- Task directions
Once you reach the line with "[823,223,896,236] [90,256,161,272] but" below, copy each line exactly, stopping after the line with "[755,366,786,380] isnt ->", and skip any pictures.

- Recorded data
────
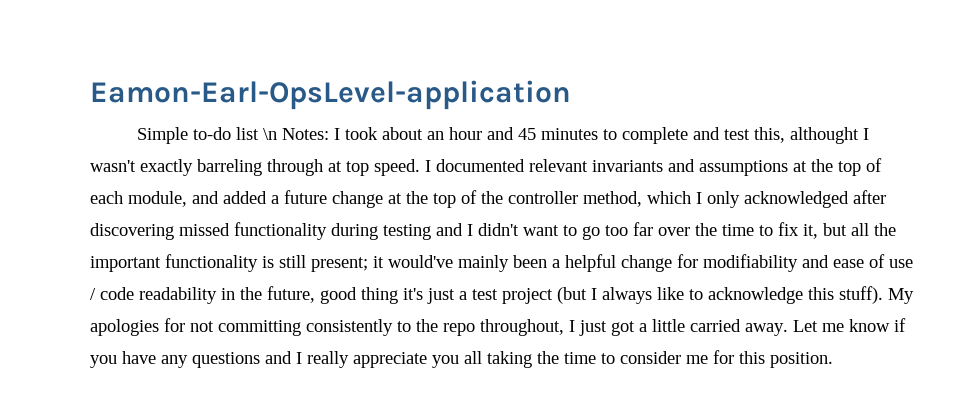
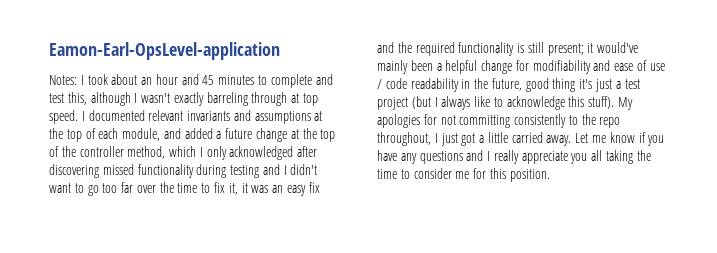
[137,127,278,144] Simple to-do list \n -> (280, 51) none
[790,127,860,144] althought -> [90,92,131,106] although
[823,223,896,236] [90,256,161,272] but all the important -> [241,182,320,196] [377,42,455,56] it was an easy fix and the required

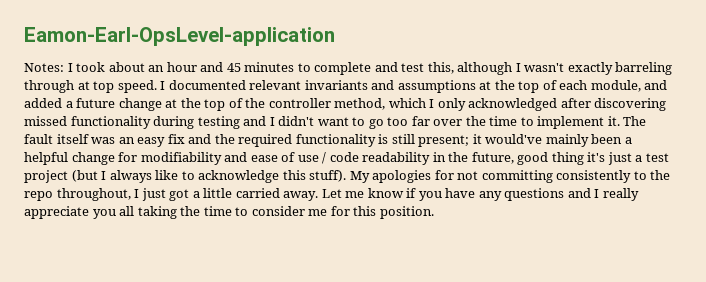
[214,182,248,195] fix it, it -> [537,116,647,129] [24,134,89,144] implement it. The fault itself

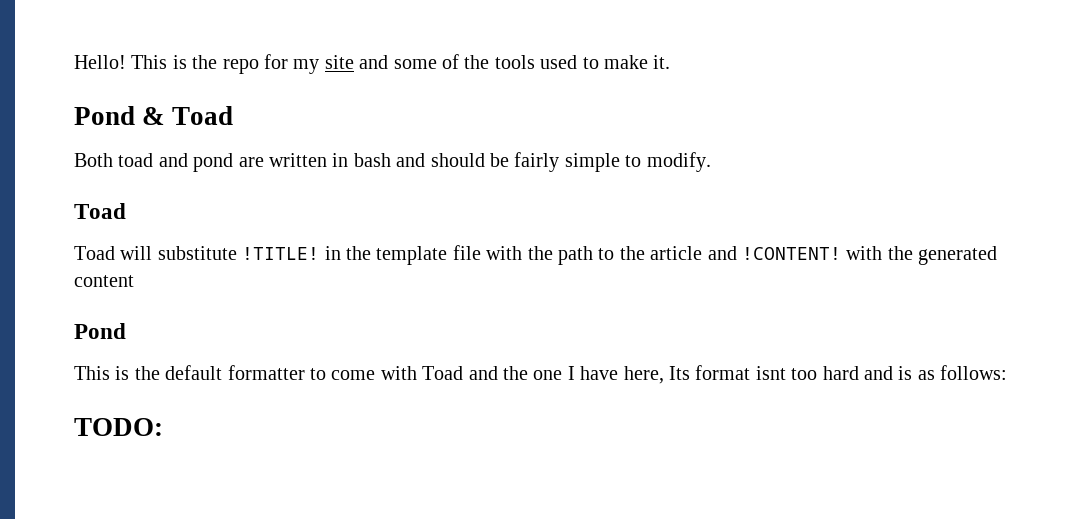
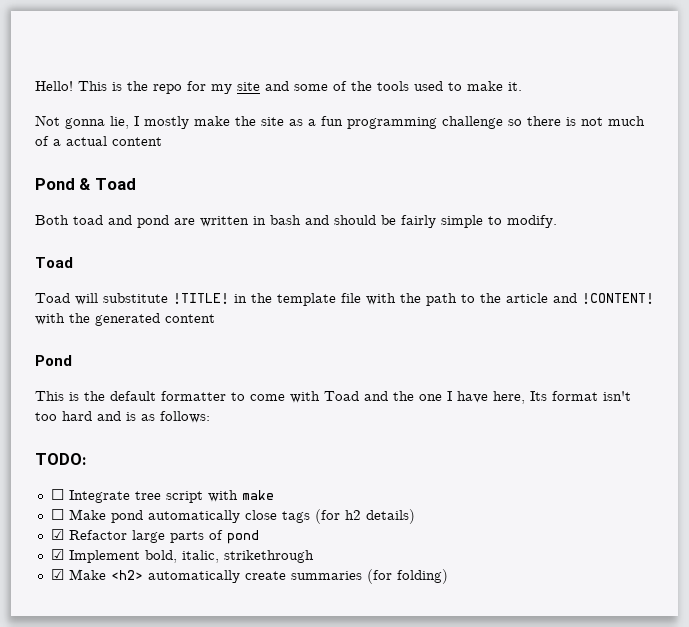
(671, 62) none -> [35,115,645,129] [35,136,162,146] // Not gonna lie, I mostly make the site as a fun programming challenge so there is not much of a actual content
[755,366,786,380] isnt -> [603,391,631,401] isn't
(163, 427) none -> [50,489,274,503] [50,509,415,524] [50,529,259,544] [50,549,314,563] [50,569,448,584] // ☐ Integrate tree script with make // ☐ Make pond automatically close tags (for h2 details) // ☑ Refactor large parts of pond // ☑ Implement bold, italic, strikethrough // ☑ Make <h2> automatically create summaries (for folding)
────
- Solution to the exercise
[823,223,896,236] [90,256,161,272] but all the important -> [241,182,320,196] [377,42,455,56] it was an easy fix and the required

[214,182,248,195] fix it, it -> [537,116,647,129] [24,134,89,144] implement it. The fault itself

(671, 62) none -> [35,115,645,129] [35,136,162,146] // Not gonna lie, I mostly make the site as a fun programming challenge so there is not much of a actual content
[755,366,786,380] isnt -> [603,391,631,401] isn't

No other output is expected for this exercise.